How many lines in the records below contain "solid"? Answer with the number alone.

Information:
:::::
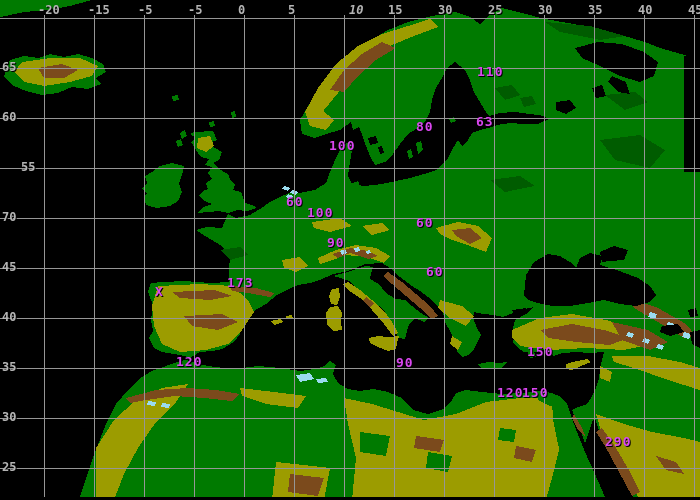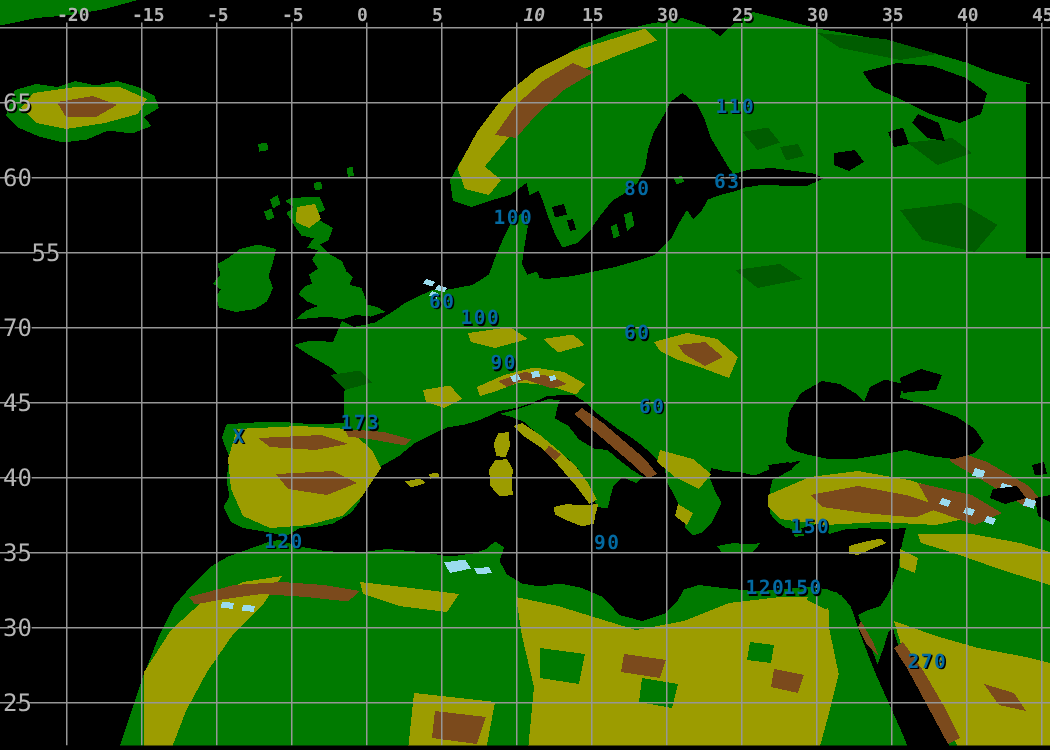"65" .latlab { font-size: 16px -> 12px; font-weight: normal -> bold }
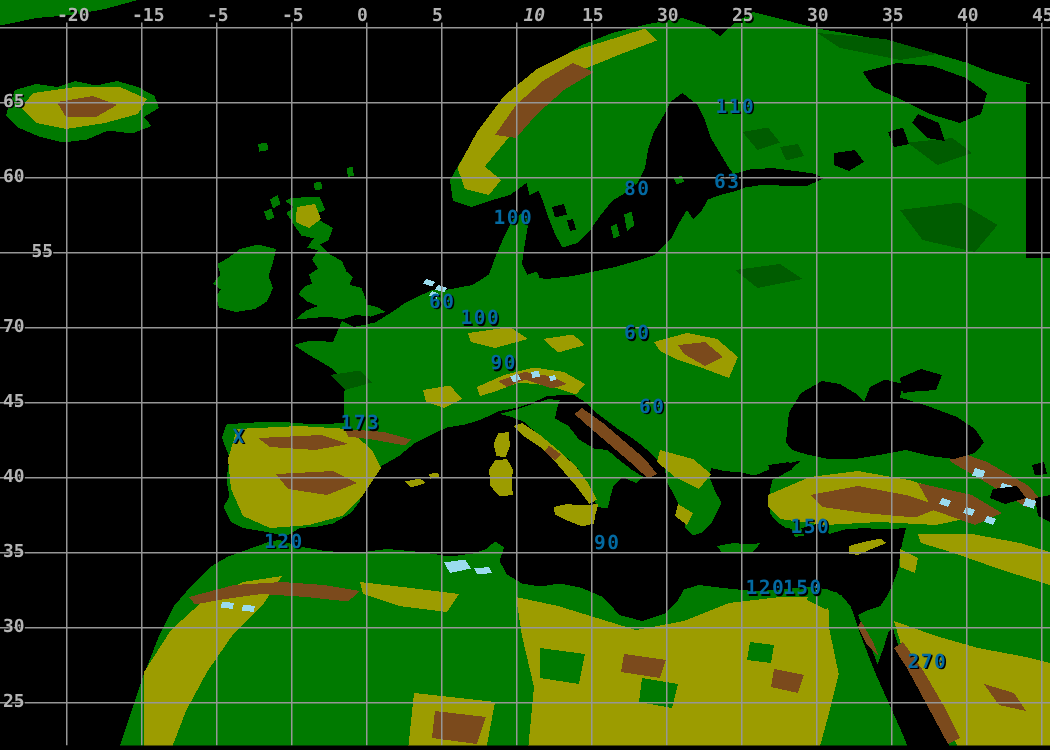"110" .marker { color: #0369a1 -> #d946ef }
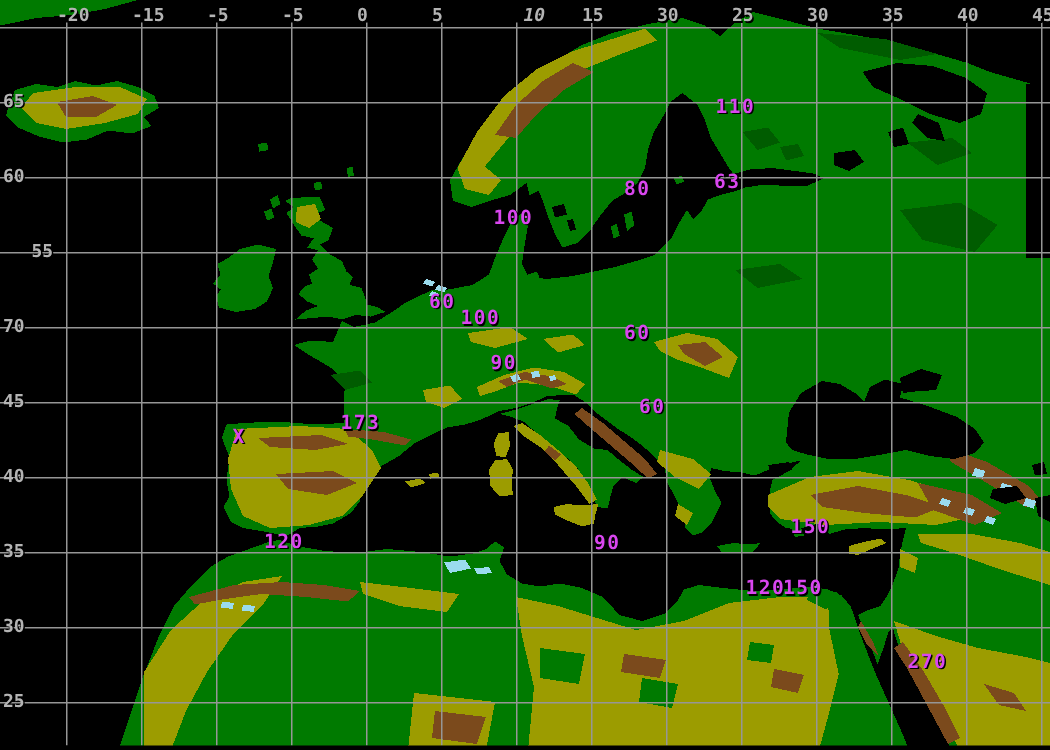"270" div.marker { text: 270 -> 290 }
:::::
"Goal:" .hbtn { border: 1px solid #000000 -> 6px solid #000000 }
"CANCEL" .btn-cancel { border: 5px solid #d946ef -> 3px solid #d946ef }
:::::
Reply to the task:
2